▶ _What you are asked to do_: Copy task, pictures excluded: set down exactly the lines from the one containing "Ebony Rose Essential" to the end of the data below.

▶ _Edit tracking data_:
------------
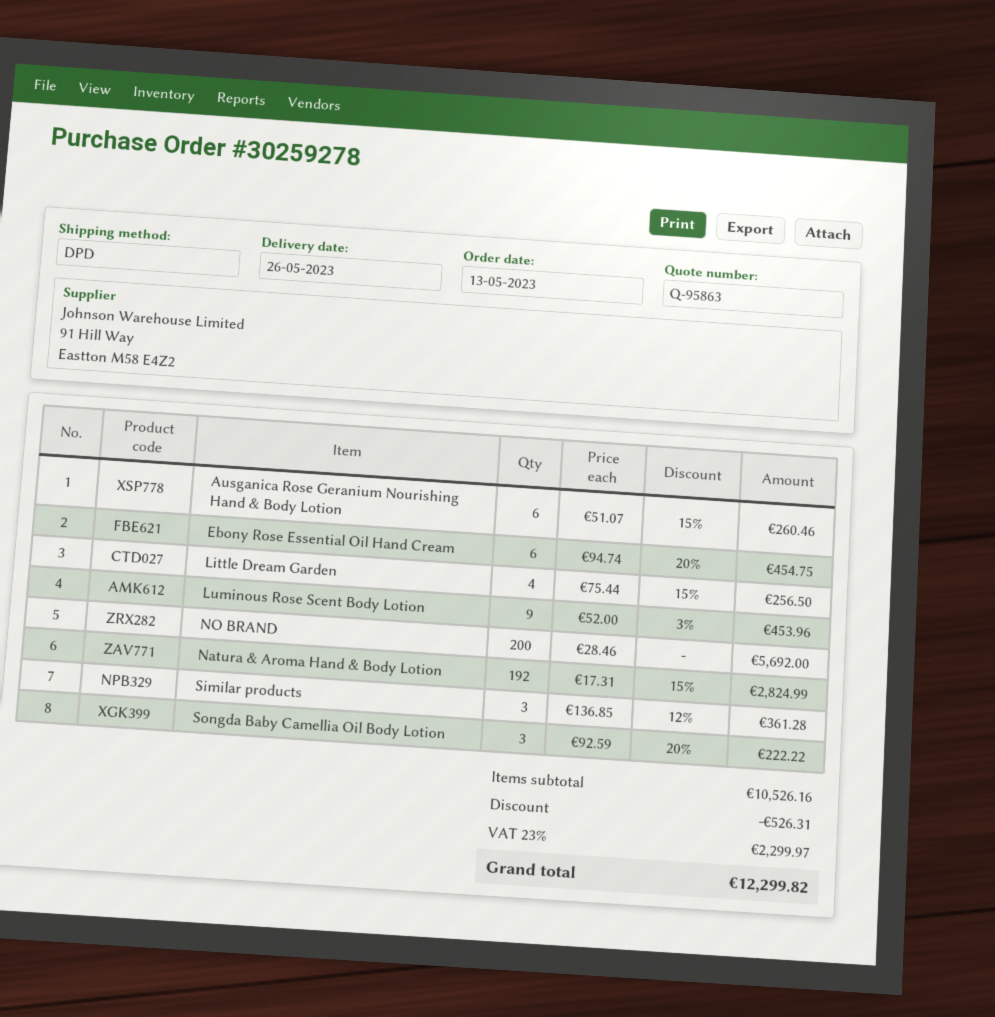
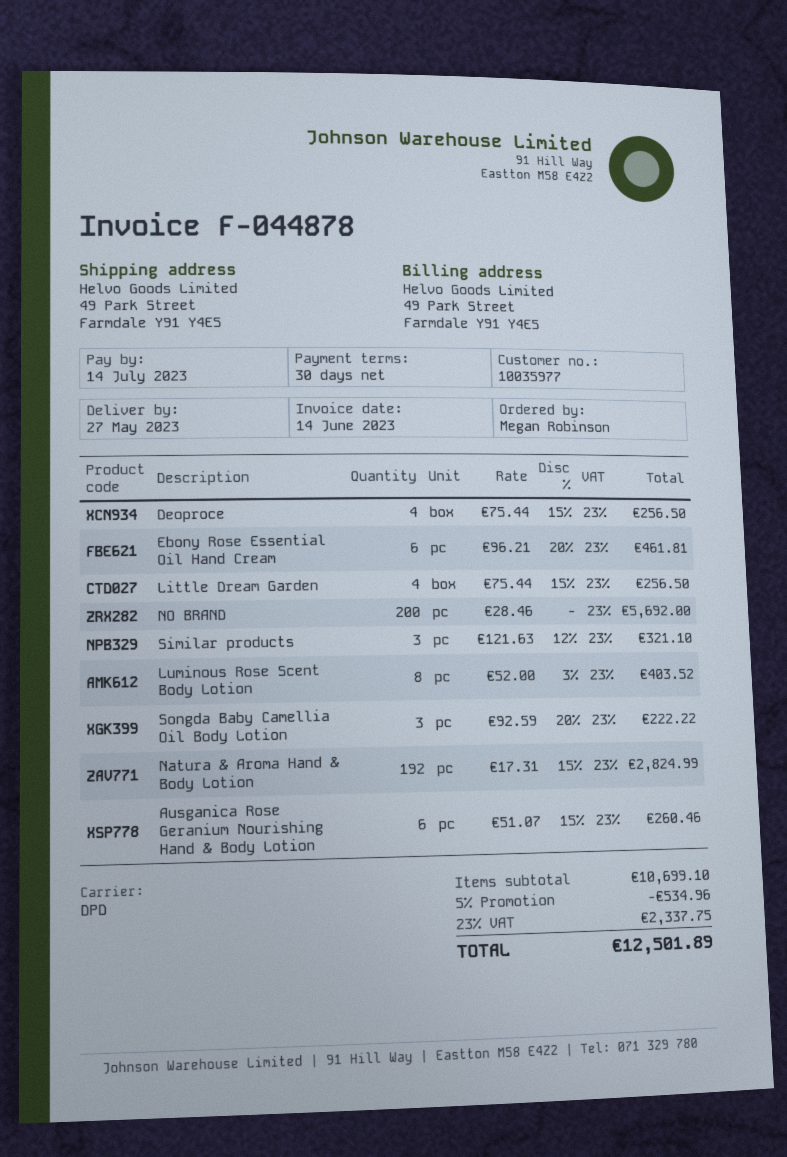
delivery date: 2023-05-26 -> 2023-05-27
Ebony Rose Essential Oil Hand Cream: 6 x 94.74 - 20% = 454.75 -> 6 x 96.21 - 20% = 461.81
Luminous Rose Scent Body Lotion: 9 x 52.00 - 3% = 453.96 -> 8 x 52.00 - 3% = 403.52
Similar products: 3 x 136.85 - 12% = 361.28 -> 3 x 121.63 - 12% = 321.10
Deoproce: none -> 4 x 75.44 - 15% = 256.50
subtotal: 10526.16 -> 10699.10
discount: 526.31 -> 534.96
tax: 23% = 2299.97 -> 23% = 2337.75
total: 12299.82 -> 12501.89

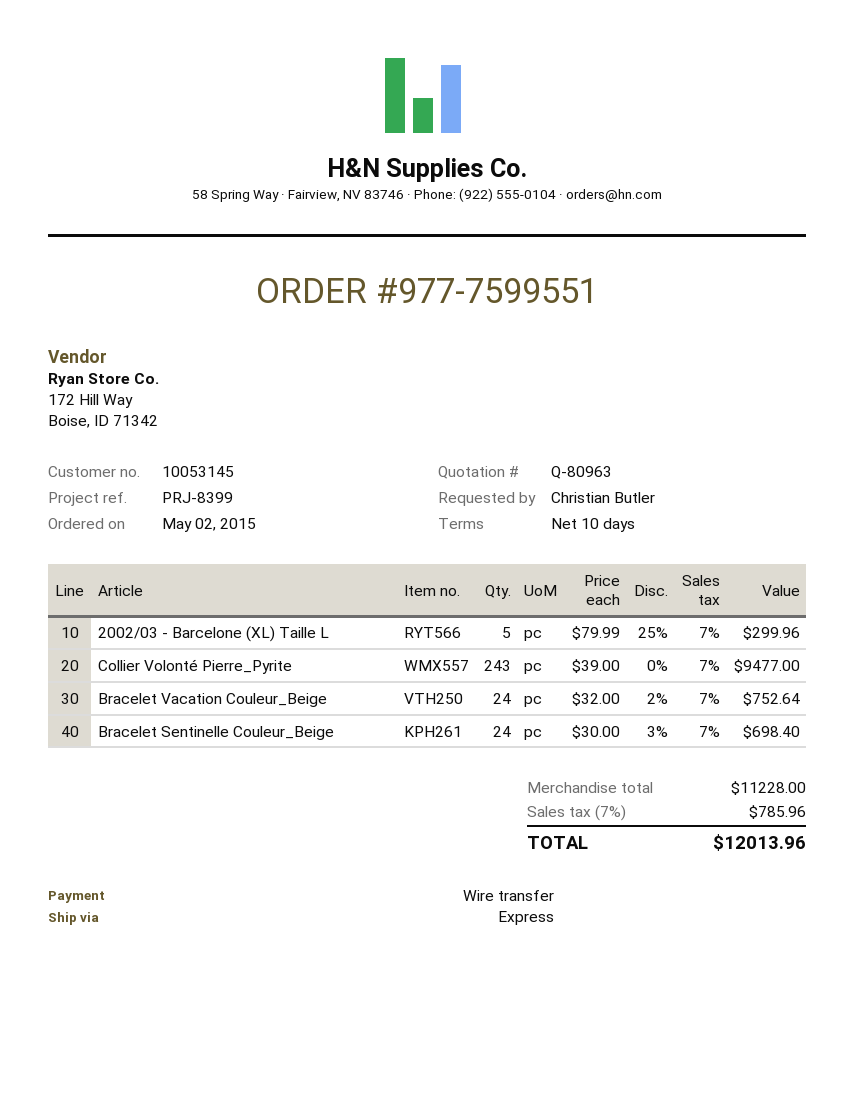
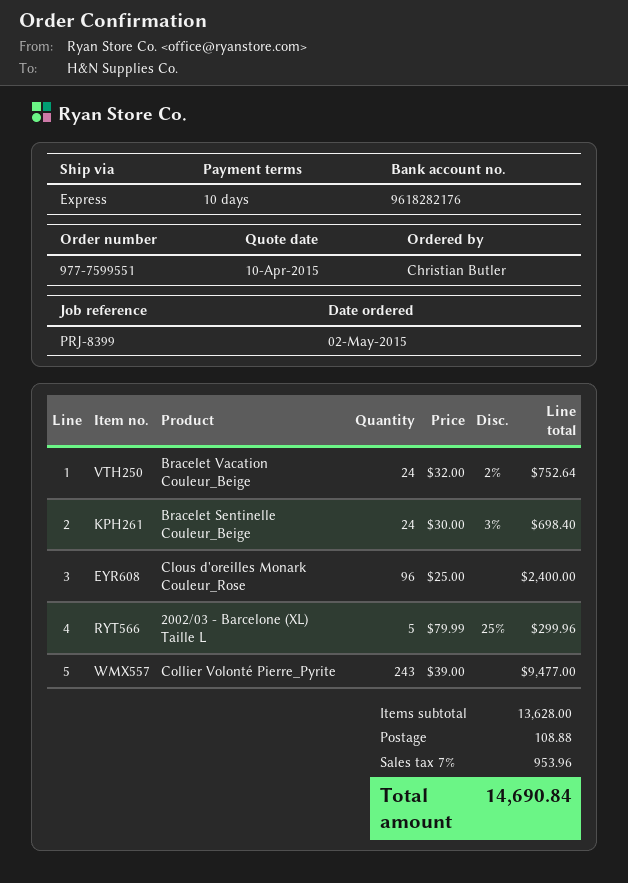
Clous d'oreilles Monark Couleur_Rose: none -> 96 x 25.00 = 2400.00
subtotal: 11228.00 -> 13628.00
shipping: none -> 108.88
tax: 7% = 785.96 -> 7% = 953.96
total: 12013.96 -> 14690.84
------------
▶ _Written answer_:
Ebony Rose Essential Oil Hand Cream: 6 x 94.74 - 20% = 454.75 -> 6 x 96.21 - 20% = 461.81
Luminous Rose Scent Body Lotion: 9 x 52.00 - 3% = 453.96 -> 8 x 52.00 - 3% = 403.52
Similar products: 3 x 136.85 - 12% = 361.28 -> 3 x 121.63 - 12% = 321.10
Deoproce: none -> 4 x 75.44 - 15% = 256.50
subtotal: 10526.16 -> 10699.10
discount: 526.31 -> 534.96
tax: 23% = 2299.97 -> 23% = 2337.75
total: 12299.82 -> 12501.89

Clous d'oreilles Monark Couleur_Rose: none -> 96 x 25.00 = 2400.00
subtotal: 11228.00 -> 13628.00
shipping: none -> 108.88
tax: 7% = 785.96 -> 7% = 953.96
total: 12013.96 -> 14690.84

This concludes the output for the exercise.